Os agricultores acessam a plataforma utilizando a senha pessoal do gov.br. Têm a ajuda dos servidores da autarquia que, a partir de então, conseguem inserir ou retirar pendências referentes à área e verificar se há algum outro instrumento titulatório emitido para ela. Na sequência, incluem ou atualizam a condição do imóvel no Sistema Nacional de Cadastro Rural (SNCR), entre outras confirmações.
A plataforma faz os cruzamentos de informações com mais de 50 bases do governo federal, batimentos e conferências obrigatórias. O próximo passo se dá na Diretoria de Governança Fundiária do Incra. Após o aval da diretoria, o documento é encaminhado ao presidente da autarquia, que assina usando um certificado digital.
Quando há qualquer tipo de problema nos lotes capaz de travar esse fluxo e que não dependa de solução no âmbito do Incra, a orientação é a de resolver as demandas junto aos órgãos competentes. Ocorre, por exemplo, em relação a determinadas adequações ambientais para as quais seja necessária a intervenção de instituições municipais ou estaduais.
Progresso
A Diretora de Governança Fundiária, Eleusa Gutemberg, relata a importância da iniciativa no assentamento Rio Juma. “É uma área emblemática, com desafios gigantescos, e essa gestão se dispôs a enfrentar.”
Conforme ressalta, a oportunidade dada às famílias de se tornarem donas da terra ajudará a movimentar a economia da região. “É mais uma ação do Incra de incentivo à paz no campo e ao desenvolvimento regional”, reitera.
A falta de regularização dos imóveis impossibilita obter crédito em instituições financeiras.
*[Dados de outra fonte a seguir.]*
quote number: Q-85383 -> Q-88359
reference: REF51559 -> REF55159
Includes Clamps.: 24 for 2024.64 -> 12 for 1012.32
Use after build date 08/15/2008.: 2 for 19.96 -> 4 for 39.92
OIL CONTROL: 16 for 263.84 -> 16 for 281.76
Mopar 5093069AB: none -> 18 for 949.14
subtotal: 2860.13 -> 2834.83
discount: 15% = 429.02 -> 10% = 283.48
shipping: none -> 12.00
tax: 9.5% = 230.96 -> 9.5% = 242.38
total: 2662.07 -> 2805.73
Compromete, ainda, o acesso a políticas públicas voltadas aos pequenos produtores.
Os moradores carecem de auxílio diferenciado, tanto em virtude da localização do assentamento quanto pelos tipos de ocupação formados nesses 41 anos de existência. Predominam as áreas tem entre 1 e 4 módulos fiscais (em Apuí, o módulo fiscal é de 100 hectares).
Atualmente os investimentos estão concentrados na pecuária de corte e de leite e na agricultura, onde se destaca a produção de milho, guaraná e café clonal. Considerando-se apenas a pecuária, o município é o terceiro maior produtor do estado do Amazonas.